A YOUNG Muslim who helped to save Jewish lives during a siege in Paris was hailed a hero yesterday.
Details emerged of dramatic events that unfolded after Amedy Coulibaly stormed the store, killing four people inside before dying in a shoot-out with police.
Lassana Bathily, 24, a Malian who went to school in Paris, told a French TV station how he led the group of shoppers into the cold store.
“I told them to calm down, not to make a sound, because if they heard us they could come and take us,” Mr Bathily said. He then turned off the lights and fridges.
After about 10 minutes, the petrified shoppers heard a noise outside. It was a female cashier, who said Coulibaly had seen them fleeing downstairs and warned of “carnage” if they did not return.
“She said they were asking everyone to go upstairs and that if they found anyone here they would kill them,” Mr Bathily said.
While some of the shoppers sought refuge in a locked cool room, others complied with the killer’s demand — among them a man named by the French media as Mickael B.
Back upstairs, Mickael found Coulibaly pacing the store, ranting to the hostages about “Palestine, French prisons, his brothers in Syria and many other things”.
Coulibaly stopped to make himself a sandwich and one of the customers made a grab for a gun that he had left on the counter.
But the would-be hero was unaware Coulibaly had left it there because its shooting mechanism had blocked. “He turned and shot at the customer, who died on the spot,” Mickael said.
Coulibaly, who had pledged allegiance to Islamic State, then gave a radio interview by telephone, but failed to hang up properly, enabling the radio station to continue taping his words.
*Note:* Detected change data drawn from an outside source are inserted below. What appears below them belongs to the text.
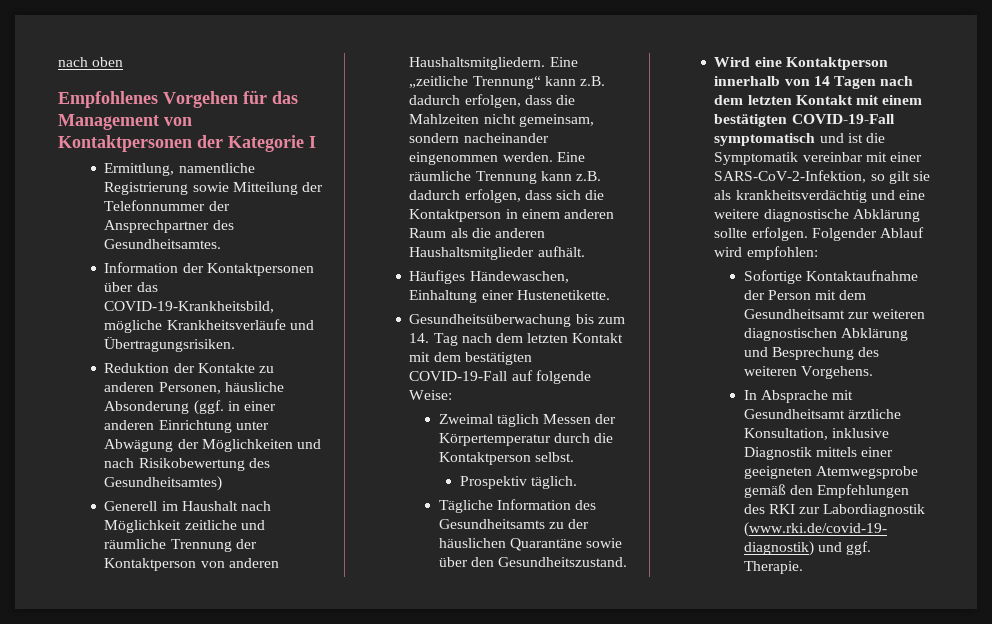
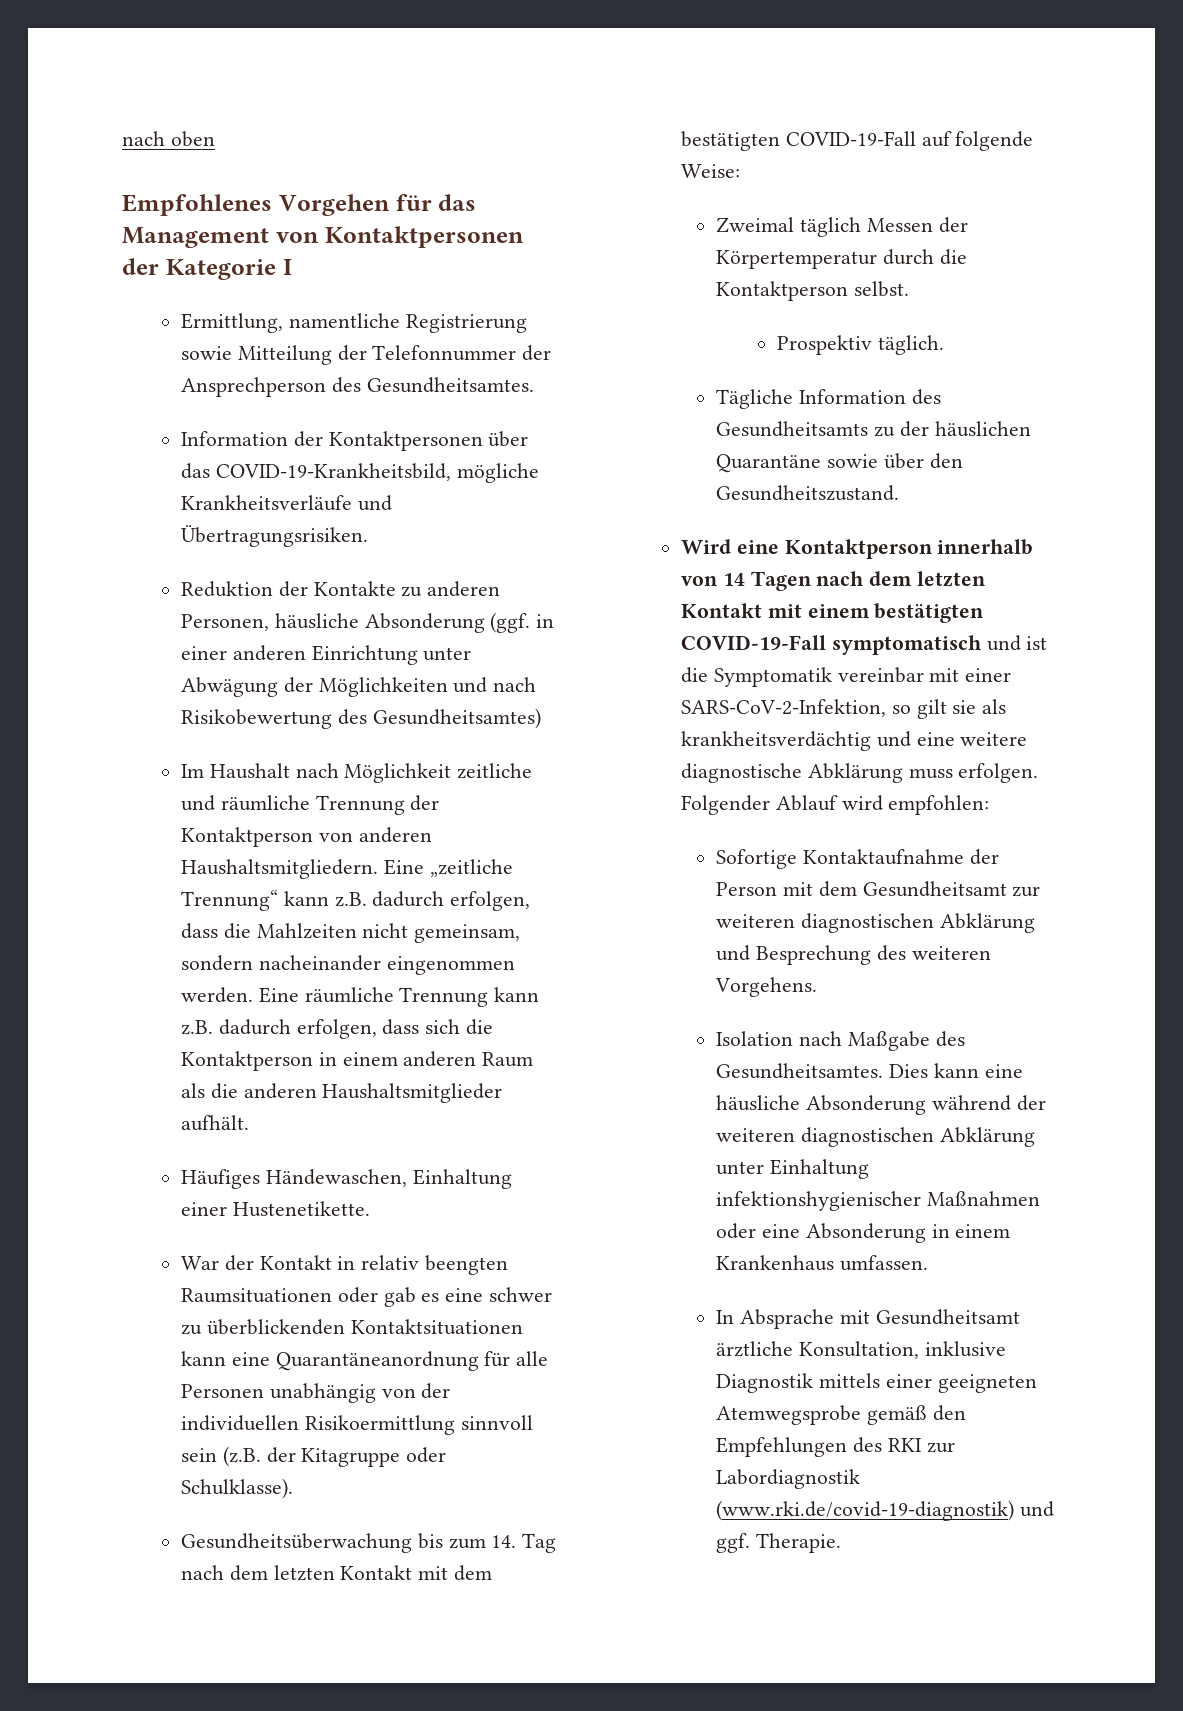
- Ermittlung, namentliche Registrierung sowie Mitteilung der Telefonnummer der Ansprechpartner des Gesundheitsamtes.
+ Ermittlung, namentliche Registrierung sowie Mitteilung der Telefonnummer der Ansprechperson des Gesundheitsamtes.
- Generell im Haushalt nach Möglichkeit zeitliche und räumliche Trennung der Kontaktperson von anderen Haushaltsmitgliedern.
+ Im Haushalt nach Möglichkeit zeitliche und räumliche Trennung der Kontaktperson von anderen Haushaltsmitgliedern.
+ War der Kontakt in relativ beengten Raumsituationen oder gab es eine schwer zu überblickenden Kontaktsituationen kann eine Quarantäneanordnung für alle Personen unabhängig von der individuellen Risikoermittlung sinnvoll sein (z.B. der Kitagruppe oder Schulklasse).
- Wird eine Kontaktperson innerhalb von 14 Tagen nach dem letzten Kontakt mit einem bestätigten COVID-19-Fall symptomatisch und ist die Symptomatik vereinbar mit einer SARS-CoV-2-Infektion, so gilt sie als krankheitsverdächtig und eine weitere diagnostische Abklärung sollte erfolgen.
+ Wird eine Kontaktperson innerhalb von 14 Tagen nach dem letzten Kontakt mit einem bestätigten COVID-19-Fall symptomatisch und ist die Symptomatik vereinbar mit einer SARS-CoV-2-Infektion, so gilt sie als krankheitsverdächtig und eine weitere diagnostische Abklärung muss erfolgen.
+ Isolation nach Maßgabe des Gesundheitsamtes. Dies kann eine häusliche Absonderung während der weiteren diagnostischen Abklärung unter Einhaltung infektionshygienischer Maßnahmen oder eine Absonderung in einem Krankenhaus umfassen.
He complained to his hostages about the West’s intervention in Iraq, Syria and Mali, saying: “If there hadn’t been attacks elsewhere, I wouldn’t be here.”
Coulibaly also blamed the hostages for paying taxes that went towards suppressing Muslims.
When one hostage countered that paying taxes was compulsory, Coulibaly replied: “You don’t have to, I don’t pay mine.”
He added: “They’ve got to stop putting our brothers in prison for nothing at all.”
Bathily’s Facebook page was flooded with tributes to his bravery. “Bravo,” said Abdoul Bathily, who described himself as the shop worker’s cousin. “You have proven you have courage and done something people over the world wouldn’t have done.”
Others called for him to be given the French medal of honour, saying he was an “incredibly brave man”.
There were also tributes to the victims — Yoav Hattab, 21, Yohan Cohen, 22, Philippe Braham, 40, and Francois-Michel Saada, 60.
It was not clear which of them had grabbed the gun.
A friend of Mr Hattab, a Tunisian student and electronics salesman whose father is rabbi of the grand synagogue in Tunis, said: “I’ll tell the whole world of your gentleness and purity.”
Mr Cohen, a former employee of the Hyper Cacher supermarket, was described by Francois Pupponi, the Deputy Mayor of Sarcelles, in Paris’s north, where he was born, as a “nice boy”.
He added: “This is a tragedy that affects all the city and the Jewish community.”
Cohen’s girlfriend, Sharon Seb, changed the words on her Facebook profile picture to read: “Je suis Yohan. (I am Yohan)”
The family of Ahmed Merabet, the policeman shot dead outside the offices ofCharlie Hebdo on Wednesday, appealed for calm.
“Stop burning mosques or burning synagogues, because you are attacking people,” said his brother, Philippe.
“It won’t bring back the dead and it won’t comfort the families.”